Die USA sind das Startup Land Nummer eins, immer mehr junge IT-Unternehmer lassen die Heimat hinter sich und versuchen ihr Glück im Silicon Valley. Alleine hier arbeiten mittlerweile auch etwa 50.000 Deutsche.
Schaut man sich erfolgreiche deutsche Startups an, scheint es jedoch sehr wohl innovative Vordenker hierzulande zu geben – leider wandern die aber tatsächlich häufig ins Ausland ab. Dafür scheint es verschiedene Gründe zu geben: Wenn man Dr. Burton Lee, Europa-Innovationsexperte an der Standford University, Glauben schenkt, liegt es an der fehlenden deutschen Innovationskultur. Als Beispiel nennt er die Forderung des CEO der amerikanischen Firma General Electrics. Er erwartet bereichsübergreifend von all seinen neuen Angestellten, dass sie in der Lage sein müssen, eine Software zu programmieren – so ein fortschrittliches Denken sei in deutschen Firmen nirgends zu finden.

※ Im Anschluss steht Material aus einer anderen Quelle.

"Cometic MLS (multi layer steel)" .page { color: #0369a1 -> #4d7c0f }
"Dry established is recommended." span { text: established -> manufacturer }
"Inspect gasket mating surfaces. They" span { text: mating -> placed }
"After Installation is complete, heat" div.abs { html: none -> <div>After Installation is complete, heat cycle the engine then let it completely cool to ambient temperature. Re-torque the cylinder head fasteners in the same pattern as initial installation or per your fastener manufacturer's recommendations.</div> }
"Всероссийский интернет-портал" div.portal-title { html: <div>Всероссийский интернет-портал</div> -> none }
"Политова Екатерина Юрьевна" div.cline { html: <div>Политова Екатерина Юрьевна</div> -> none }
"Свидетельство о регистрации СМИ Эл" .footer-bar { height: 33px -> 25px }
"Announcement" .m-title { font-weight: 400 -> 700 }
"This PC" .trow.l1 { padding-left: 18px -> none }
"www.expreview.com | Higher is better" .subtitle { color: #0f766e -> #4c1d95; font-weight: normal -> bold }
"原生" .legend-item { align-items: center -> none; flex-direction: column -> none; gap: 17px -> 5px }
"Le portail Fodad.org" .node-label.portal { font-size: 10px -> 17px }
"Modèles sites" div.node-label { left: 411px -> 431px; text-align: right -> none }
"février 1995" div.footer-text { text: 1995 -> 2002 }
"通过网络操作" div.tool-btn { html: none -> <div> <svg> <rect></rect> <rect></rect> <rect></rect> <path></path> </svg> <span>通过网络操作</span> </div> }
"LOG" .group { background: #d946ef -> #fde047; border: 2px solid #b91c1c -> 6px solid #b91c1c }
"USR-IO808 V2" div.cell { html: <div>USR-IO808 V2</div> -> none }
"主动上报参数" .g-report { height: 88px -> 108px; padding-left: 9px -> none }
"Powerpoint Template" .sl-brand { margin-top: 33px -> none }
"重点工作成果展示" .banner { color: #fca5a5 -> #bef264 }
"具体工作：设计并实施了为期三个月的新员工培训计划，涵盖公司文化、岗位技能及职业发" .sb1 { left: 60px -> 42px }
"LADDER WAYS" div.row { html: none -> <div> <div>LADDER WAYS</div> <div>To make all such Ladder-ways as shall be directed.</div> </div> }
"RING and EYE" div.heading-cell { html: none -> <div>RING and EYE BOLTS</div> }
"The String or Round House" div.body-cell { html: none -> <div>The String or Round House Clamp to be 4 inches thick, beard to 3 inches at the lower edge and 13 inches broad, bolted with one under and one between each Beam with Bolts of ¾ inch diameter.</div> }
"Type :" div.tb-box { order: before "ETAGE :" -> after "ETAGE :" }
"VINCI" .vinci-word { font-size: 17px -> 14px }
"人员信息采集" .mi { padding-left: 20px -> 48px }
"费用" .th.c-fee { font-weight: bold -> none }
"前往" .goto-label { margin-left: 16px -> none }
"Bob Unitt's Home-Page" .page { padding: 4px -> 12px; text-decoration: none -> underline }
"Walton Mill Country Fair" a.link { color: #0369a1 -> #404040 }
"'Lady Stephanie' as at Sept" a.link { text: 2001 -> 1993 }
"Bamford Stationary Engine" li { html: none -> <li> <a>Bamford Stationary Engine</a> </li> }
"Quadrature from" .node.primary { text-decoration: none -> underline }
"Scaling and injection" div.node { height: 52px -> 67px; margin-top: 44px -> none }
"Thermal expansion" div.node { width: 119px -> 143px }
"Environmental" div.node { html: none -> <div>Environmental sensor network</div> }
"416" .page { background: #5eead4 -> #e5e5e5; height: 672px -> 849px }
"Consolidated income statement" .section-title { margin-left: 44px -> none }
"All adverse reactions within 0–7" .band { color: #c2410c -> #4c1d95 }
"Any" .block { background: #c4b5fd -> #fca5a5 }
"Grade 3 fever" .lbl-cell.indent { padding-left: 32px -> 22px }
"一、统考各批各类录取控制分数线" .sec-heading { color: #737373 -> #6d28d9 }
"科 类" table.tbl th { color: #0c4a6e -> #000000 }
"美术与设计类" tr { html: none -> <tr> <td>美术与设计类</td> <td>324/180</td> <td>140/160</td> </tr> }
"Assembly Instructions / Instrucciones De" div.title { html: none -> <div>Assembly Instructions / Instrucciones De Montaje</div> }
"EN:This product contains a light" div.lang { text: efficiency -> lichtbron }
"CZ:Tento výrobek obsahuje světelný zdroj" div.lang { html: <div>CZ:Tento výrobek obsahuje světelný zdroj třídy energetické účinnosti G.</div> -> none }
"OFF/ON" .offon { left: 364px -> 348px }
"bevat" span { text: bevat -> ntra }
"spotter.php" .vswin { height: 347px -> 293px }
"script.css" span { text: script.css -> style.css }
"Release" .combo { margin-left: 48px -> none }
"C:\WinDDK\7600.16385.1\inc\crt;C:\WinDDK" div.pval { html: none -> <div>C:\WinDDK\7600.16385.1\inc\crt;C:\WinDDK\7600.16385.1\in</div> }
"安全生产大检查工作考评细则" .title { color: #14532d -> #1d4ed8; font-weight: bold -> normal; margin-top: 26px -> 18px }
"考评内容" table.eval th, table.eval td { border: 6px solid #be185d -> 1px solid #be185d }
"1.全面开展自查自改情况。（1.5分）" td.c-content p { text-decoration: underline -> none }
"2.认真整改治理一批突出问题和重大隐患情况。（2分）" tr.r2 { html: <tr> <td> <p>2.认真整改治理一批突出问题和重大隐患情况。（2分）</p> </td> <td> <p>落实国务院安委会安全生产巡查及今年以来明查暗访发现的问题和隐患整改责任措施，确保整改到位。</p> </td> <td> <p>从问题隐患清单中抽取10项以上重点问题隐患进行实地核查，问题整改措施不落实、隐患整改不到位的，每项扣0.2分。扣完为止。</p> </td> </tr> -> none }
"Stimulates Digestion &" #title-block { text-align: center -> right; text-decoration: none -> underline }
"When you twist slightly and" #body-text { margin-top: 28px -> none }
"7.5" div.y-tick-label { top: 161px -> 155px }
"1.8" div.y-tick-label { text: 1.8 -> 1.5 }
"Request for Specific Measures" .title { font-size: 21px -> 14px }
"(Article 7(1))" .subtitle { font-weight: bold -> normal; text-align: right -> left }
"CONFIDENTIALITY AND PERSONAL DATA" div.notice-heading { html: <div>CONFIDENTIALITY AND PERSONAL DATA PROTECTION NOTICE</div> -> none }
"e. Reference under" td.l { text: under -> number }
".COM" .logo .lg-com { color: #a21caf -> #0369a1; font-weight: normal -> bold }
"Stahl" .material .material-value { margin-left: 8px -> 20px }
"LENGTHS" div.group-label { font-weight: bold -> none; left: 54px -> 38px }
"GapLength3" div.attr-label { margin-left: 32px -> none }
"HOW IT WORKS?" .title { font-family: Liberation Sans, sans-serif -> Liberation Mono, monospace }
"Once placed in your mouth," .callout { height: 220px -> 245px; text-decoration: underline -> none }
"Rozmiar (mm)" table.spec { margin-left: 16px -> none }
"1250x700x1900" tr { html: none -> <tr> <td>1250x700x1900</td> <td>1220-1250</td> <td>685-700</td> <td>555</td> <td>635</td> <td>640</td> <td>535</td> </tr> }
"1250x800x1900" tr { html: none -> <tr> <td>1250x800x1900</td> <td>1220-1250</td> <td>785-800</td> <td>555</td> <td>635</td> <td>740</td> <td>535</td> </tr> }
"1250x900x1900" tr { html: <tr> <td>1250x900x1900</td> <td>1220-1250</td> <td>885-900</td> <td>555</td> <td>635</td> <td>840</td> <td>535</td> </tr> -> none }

Ein weiterer Grund: die weltbekannte deutsche Bürokratie. Der Abbau von regulatorischen Hürden ist die häufigste Forderung, die deutsche Startups an die Politik stellen. Schon bei der Firmengründung in Deutschland geht es los, denn sie dauert im Durchschnitt 15 Tage, bei denen neun Behördengänge erfolgen müssen. In den Vereinigten Staaten sind es lediglich fünf Tage und sechs Behördengänge.
Doch der bürokratische Aufwand ist nur eine der Hürden, die deutsche Gründer überwinden müssen. Auch beim Thema Steuererleichterungen für Investoren hat die Bundesrepublik Nachholbedarf. So erhalten britische private Investoren eine Ermäßigung von bis zu 50 Prozent auf ihre Einkommenssteuer, wohingegen deutsche Investoren zum Beispiel durch das Förderprogramm „Invest“ lediglich 20 Prozent ihrer Investition steuerfrei erhalten.
Generell sind in Deutschland private Investoren im Vergleich zu anderen Ländern Mangelware und bei weitem nicht so investitionsfreudig wie beispielweise in den USA. Alleine im Bundesstaat Kalifornien werden jährlich etwa 33 Milliarden investiert, in ganz Deutschland nur rund eine Milliarde.
Was deutsche private Kapitalgeber nicht leisten, sollen staatliche Förderprogramme auffangen – mit eher mäßigem Erfolg. Zwar standen durch die Aufstockung der Gründerfonds deutschen Startups im letzten Jahr 3,2 Milliarden Euro zur Finanzierungsunterstützung zur Verfügung, doch nach wie vor zählt die erleichterte Kapitalbeschaffung für deutsche Startups zu den drei häufigsten Forderungen an die Politik.
Der mangelnde Informationsfluss in Richtung der Startups sorgt zudem dafür, dass vorhandene Gelder gar nicht erst abgerufen werden: Förderprogramme erfahren nicht die gewünschte Aufmerksamkeit und viele Gründer wissen gar nicht, für welche Zwecke sie Fördermittel beantragen können. Deshalb bleibt viel potenzielles Kapital ungenutzt in den Gründerfonds liegen. Eine gezielte Kommunikation über die neue deutsche Innovationskultur und die Förderungsmöglichkeiten für Investoren und Gründer könnte dem entgegenwirken.
Sucht man nach europäischen Vorreitern in puncto digitale Innovationen, brauchen wir nur einen Blick auf unsere niederländischen Nachbarn zu werfen. Denn die niederländische Großstadt Amsterdam erhielt nicht umsonst 2016 den „Europe’s Capital of Innovation“-Preis der europäischen Union. Dies hängt nicht zuletzt auch mit dem digitalisierten Bildungssystem der Niederländer zusammen: Ist digitalisierter Unterricht in Deutschland noch eine Besonderheit, gibt es in den Niederlanden alleine 35 „Steve Jobs Schools“, die den Unterricht fast ausschließlich über technische Endgeräte gestalten. Vielleicht eine Anregung für Deutschland, denn schließlich beginnt die Implementierung einer neuen Kultur immer bei den kleinsten Mitgliedern einer Gesellschaft.